Ringo Deathstarr: « Ringo Deathstarr »

Cela peut sembler étrange, mais Ringo Deathstarr existent depuis très, très longtemps. Formés en 2007, ils ont commencé comme revivaliste shoegaze classique (une tendance qui sévissait déjà dans certaines scènes underground au début de cette décennie) et sont restés ensemble assez longtemps pour voir la musique indie adopter le son si profondément qu’elle a catapulté Slowdive dans un retour de carrière surprenant. Le problème commun avec le shoegaze est que c’est un style facile à exécuter mais difficile à rendre unique, ce que le groupe culte d’Austin a tenté de faire au cours de la dernière décennie. Les résultats parlent d’eux-mêmes : Colour Trip en 2011 et son successeur Mauve ont constitué un bon point d’arrêt entre les remasters Loveless et MBV, mais Pure Mood en 2015 a commencé à se forger une identité unique, qui ressemble à une évolution de cette esthétique classique au lieu de répéter ses succès.

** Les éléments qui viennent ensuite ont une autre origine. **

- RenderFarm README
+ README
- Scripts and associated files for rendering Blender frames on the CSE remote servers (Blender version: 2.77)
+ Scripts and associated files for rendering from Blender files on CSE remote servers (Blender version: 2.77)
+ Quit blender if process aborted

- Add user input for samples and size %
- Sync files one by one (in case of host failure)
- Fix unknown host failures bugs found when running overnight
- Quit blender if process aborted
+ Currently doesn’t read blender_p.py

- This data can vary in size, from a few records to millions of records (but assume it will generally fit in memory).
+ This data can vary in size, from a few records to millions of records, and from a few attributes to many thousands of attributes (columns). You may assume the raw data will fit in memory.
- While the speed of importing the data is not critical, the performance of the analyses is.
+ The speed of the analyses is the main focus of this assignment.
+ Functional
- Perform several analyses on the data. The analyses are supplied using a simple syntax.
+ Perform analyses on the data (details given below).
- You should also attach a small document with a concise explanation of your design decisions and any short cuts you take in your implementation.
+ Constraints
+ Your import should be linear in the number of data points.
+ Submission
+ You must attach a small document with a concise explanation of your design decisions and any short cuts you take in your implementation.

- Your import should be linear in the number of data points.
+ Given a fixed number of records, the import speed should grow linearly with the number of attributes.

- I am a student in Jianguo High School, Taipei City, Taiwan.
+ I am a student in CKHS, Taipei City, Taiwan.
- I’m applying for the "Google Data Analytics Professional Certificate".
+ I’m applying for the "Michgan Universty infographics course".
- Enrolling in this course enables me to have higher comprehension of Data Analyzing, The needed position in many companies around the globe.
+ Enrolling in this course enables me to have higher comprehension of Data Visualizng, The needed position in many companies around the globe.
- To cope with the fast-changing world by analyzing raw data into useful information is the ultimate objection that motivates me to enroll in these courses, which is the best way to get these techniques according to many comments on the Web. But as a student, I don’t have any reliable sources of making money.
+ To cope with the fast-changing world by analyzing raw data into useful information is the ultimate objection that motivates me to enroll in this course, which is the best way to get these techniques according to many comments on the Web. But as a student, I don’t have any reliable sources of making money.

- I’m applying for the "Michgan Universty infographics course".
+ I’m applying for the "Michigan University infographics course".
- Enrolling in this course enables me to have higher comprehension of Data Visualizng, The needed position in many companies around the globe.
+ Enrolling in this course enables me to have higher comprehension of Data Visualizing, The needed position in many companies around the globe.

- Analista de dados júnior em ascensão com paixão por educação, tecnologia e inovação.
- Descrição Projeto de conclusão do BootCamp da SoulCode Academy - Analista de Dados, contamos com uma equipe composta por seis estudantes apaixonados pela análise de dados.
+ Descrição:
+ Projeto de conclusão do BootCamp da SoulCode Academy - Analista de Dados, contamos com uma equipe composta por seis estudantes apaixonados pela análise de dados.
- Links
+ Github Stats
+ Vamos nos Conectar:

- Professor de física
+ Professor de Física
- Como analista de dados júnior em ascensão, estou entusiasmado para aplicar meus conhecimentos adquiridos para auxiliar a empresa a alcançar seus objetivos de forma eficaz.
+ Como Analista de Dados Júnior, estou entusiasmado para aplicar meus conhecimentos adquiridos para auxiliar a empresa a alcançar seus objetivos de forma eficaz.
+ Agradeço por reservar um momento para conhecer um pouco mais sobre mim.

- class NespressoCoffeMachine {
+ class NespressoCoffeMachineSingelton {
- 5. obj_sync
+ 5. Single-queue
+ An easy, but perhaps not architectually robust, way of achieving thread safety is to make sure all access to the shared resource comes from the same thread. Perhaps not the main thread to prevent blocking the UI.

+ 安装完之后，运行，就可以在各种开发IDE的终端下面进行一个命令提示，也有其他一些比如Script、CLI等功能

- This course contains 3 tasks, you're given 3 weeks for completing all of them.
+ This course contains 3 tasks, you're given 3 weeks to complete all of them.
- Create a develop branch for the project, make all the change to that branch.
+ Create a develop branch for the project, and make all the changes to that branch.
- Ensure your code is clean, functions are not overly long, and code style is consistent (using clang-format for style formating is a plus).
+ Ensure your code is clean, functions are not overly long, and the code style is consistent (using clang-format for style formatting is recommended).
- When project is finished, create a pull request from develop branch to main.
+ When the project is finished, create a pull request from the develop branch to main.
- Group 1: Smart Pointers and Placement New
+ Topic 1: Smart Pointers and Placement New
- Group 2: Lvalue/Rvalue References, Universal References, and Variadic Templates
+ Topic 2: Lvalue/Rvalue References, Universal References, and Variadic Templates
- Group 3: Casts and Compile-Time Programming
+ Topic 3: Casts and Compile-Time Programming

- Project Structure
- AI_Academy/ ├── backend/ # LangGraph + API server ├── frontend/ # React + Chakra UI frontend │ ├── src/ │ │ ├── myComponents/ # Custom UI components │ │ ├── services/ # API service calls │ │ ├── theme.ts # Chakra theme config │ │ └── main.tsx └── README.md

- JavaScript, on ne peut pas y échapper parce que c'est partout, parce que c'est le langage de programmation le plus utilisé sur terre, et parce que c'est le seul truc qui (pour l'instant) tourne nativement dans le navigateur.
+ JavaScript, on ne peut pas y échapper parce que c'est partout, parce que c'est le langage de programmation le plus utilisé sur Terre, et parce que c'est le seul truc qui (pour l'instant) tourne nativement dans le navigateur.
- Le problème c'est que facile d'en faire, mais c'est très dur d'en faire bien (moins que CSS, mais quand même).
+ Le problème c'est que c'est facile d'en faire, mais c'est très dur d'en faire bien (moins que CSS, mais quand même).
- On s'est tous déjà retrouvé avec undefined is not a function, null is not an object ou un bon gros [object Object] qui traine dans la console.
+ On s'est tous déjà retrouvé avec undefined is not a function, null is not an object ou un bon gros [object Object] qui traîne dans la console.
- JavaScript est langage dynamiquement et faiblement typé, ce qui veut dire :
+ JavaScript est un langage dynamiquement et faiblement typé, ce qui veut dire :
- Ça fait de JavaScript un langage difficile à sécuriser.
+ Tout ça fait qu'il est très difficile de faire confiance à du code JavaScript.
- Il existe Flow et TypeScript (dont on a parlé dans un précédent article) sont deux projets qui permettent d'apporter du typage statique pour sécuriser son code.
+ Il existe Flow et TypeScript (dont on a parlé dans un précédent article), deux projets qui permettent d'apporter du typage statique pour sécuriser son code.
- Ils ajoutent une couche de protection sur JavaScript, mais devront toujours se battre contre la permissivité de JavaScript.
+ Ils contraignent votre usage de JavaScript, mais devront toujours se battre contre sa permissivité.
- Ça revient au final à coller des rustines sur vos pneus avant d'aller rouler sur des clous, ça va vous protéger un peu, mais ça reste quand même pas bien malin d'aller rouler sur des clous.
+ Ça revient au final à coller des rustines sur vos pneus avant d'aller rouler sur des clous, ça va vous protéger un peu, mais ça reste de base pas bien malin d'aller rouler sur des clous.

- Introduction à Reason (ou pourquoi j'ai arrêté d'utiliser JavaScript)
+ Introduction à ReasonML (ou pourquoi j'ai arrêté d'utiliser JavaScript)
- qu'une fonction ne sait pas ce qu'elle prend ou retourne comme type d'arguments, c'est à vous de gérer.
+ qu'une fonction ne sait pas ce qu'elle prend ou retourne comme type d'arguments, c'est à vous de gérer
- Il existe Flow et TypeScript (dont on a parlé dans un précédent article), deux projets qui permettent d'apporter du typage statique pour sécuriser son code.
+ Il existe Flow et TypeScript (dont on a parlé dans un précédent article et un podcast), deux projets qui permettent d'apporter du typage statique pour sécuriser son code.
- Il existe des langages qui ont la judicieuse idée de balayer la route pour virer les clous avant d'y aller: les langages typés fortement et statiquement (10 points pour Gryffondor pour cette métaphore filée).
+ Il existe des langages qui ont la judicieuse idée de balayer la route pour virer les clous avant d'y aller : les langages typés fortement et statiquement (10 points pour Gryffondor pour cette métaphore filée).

Aujourd’hui, au début d’une toute nouvelle décennie, le groupe est de retour avec un autre développement subtil de son son. Fidèle à la nature des albums éponymes, Ringo Deathstarr condense tout ce qui est spécial chez les fournisseurs de shoegaze en un ensemble complet, mais il donne aussi l’impression d’un retour sur le chemin parcouru depuis. Il n’a peut-être pas la force viscérale de leurs précédents albums, mais il est plus ésotérique et plus ouvert à d’autres influences. Le mur de bruit auquel nous nous attendions s’est ouvert sur une chambre, comme en témoigne le premier morceau « God Help the One’s You Love », qui est assez spacieux pour faire penser au terme « cinématographique ». Les hommages à Kevin Shields sont toujours là, comme le tristement célèbre « Once Upon a Freak » et le sciemment intitulé « Gazin », mais comme toujours, ils sont faits avec dignité, avec une compréhension démontrable de ce qui fait exactement fonctionner ce style de chanson. Il y a des moments où le disque entre un peu trop dans le domaine de l’identité, comme la sortie de Souvlaki « In Your Arms » ou le morceau « Lazy Lane » de Jesus and Mary and Ringo Chain, mais plus de dix ans plus tard, le pastiche évident fait partie du charme du groupe.

Plus important encore, le disque couvre suffisamment de nouveaux territoires pour constituer un curieux sentiment de découverte. Le premier morceau, « Nagoya », est dépouillé et pastoral ; « The Same Again », avec sa partie de batterie polyrythmique sur le couplet, se déploie sous des angles incroyablement imprévisibles ; « Be Love » est également superbe, alternant entre une chaleur proche de « Soo » » et une froideur discordante et déformée. Malgré la familiarité des styles présents ici, ils sont présentés avec un œil de conservateur pour la variété et le rythme. Bien sûr, le tout est rehaussé par une excellente production, qui révèle de nouveaux angles d’attaque du groupe tout en conservant leur boue non filtrée.

Le plus difficile dans la survie d’un « groupe de renouveau » est de trouver une identité qui vous distingue des iconographies sonores que vous cherchez à faire revivre, et le fait que Ringo Deathstarr ait survécu si longtemps signifie ce qu’ils ont fait pour se démarquer de leurs pairs. Leur dévotion pour le shoegaze classique est respectable, mais ce sont les petites touches qu’ils ont ajoutées à leur approche et leur volonté confiante d’embrasser le pastiche dans le but de poursuivre un sentiment, qui font d’eux quelque chose de spécial. Après tout, cela a toujours été le but ultime du shoegaze : quoi qu’il en soit, le résultat est un sentiment indéfinissable qui contourne la logique et touche le cœur. À cette fin, en plus d’être un témoignage de leurs années de travail acharné et un résumé de leur son incorporatif, Ringo Deathstarr le réussit sans aucun doute.